Last updated: June 2026 / 🕒 9 min read
Disclosure: As an Amazon Associate I earn from qualifying purchases. This article contains affiliate links — we may earn a small commission if you buy through them, at no extra cost to you.
You’ve already decided on OLED. The real question now is LG vs Samsung vs Sony OLED — which brand actually deserves your money in 2026. All three make excellent panels, but they’re not interchangeable: each one is built around a different priority, and picking the “wrong” brand for your specific use case is an easy way to end up mildly disappointed with an otherwise great TV.
Based on manufacturer specifications and independent testing data, there’s no single winner here. LG’s OLED C6 leans hardest into gaming flexibility and value, Samsung’s S90H pushes brightness and glare resistance for living rooms with windows, and Sony’s BRAVIA 8 II is built around out-of-the-box color accuracy for movie-first households.
This comparison covers all three brands at a glance, with links throughout to our deeper head-to-head breakdowns wherever you want more detail on a specific pair.
Table of Contents
LG OLED — the safest pick for most buyers, with Samsung and Sony each winning specific use cases
LG’s OLED C6 pairs the broadest gaming feature set with a similarly competitive price to Samsung’s S90H, making it the default recommendation for mixed-use households.
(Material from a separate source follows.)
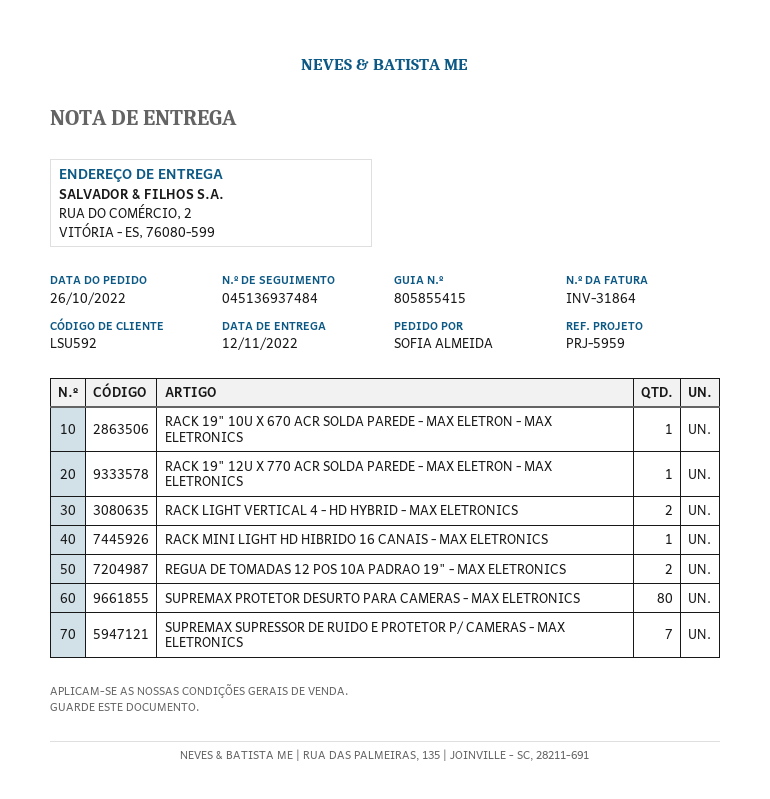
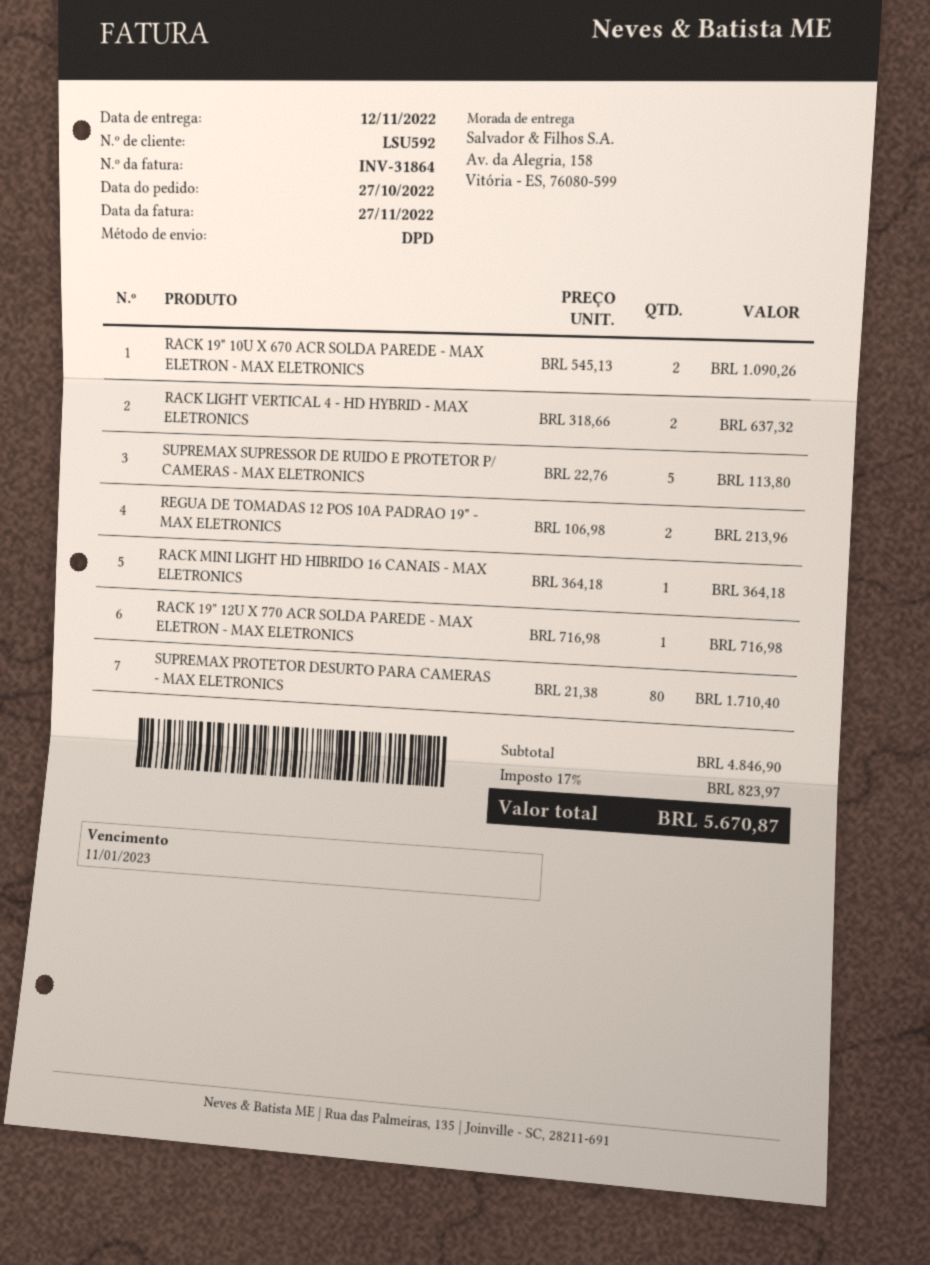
order date: 2022-10-26 -> 2022-10-27
ship to: RUA DO COMÉRCIO, 2, VITÓRIA - ES, 76080-599 -> Av. da Alegria, 158, Vitória - ES, 76080-599
RACK 19" 10U X 670 ACR SOLDA PAREDE - MAX ELETRON - MAX ELETRONICS: 1 -> 2
SUPREMAX SUPRESSOR DE RUIDO E PROTETOR P/ CAMERAS - MAX ELETRONICS: 7 -> 5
Step to Samsung if glare in a bright living room is your main complaint about OLED, or to Sony if movie-night color accuracy matters more to you than raw specs.

How LG vs Samsung vs Sony OLED Panels Actually Differ in 2026
For years, the easy shorthand was “Samsung and Sony make QD-OLED, LG makes WOLED.” That’s no longer accurate. In 2026, Samsung quietly switched its mid-range S90H lineup over to a WOLED panel sourced from LG Display, based on the TV’s own official model number and spec sheet on Samsung’s site. Sony’s BRAVIA 8 II, by contrast, sticks with a third-generation QD-OLED panel sourced from Samsung Display.
That makes this year an unusual matchup: LG and Samsung are both running WOLED panels at this tier, while Sony is the only one of the three still using QD-OLED. If you want the full breakdown of how these two panel families differ technically, we cover it in our QD-OLED vs WOLED comparison.
What Is LG’s OLED Lineup?
LG’s OLED C6 is the brand’s mid-flagship for 2026, running a WOLED evo panel with LG’s Alpha 11 AI processor (Gen 3). Based on LG’s official specifications, the panel runs at 120Hz native with VRR support up to 165Hz — a detail several early reviews mistakenly reported as a native 144Hz panel.
What Is Samsung’s OLED Lineup?
Samsung’s S90H sits in the same mid-flagship tier, now built on a WOLED panel with a native 165Hz refresh rate and Samsung’s new Glare Free coating — previously reserved for Samsung’s pricier S95-series sets.
What Is Sony’s OLED Lineup?
Sony’s BRAVIA 8 II is priced and positioned a step above both, running a genuine QD-OLED panel at 120Hz native, tuned through Sony’s XR processor. According to RTINGS and Sony’s own marketing, the focus here is out-of-the-box accuracy rather than headline spec numbers.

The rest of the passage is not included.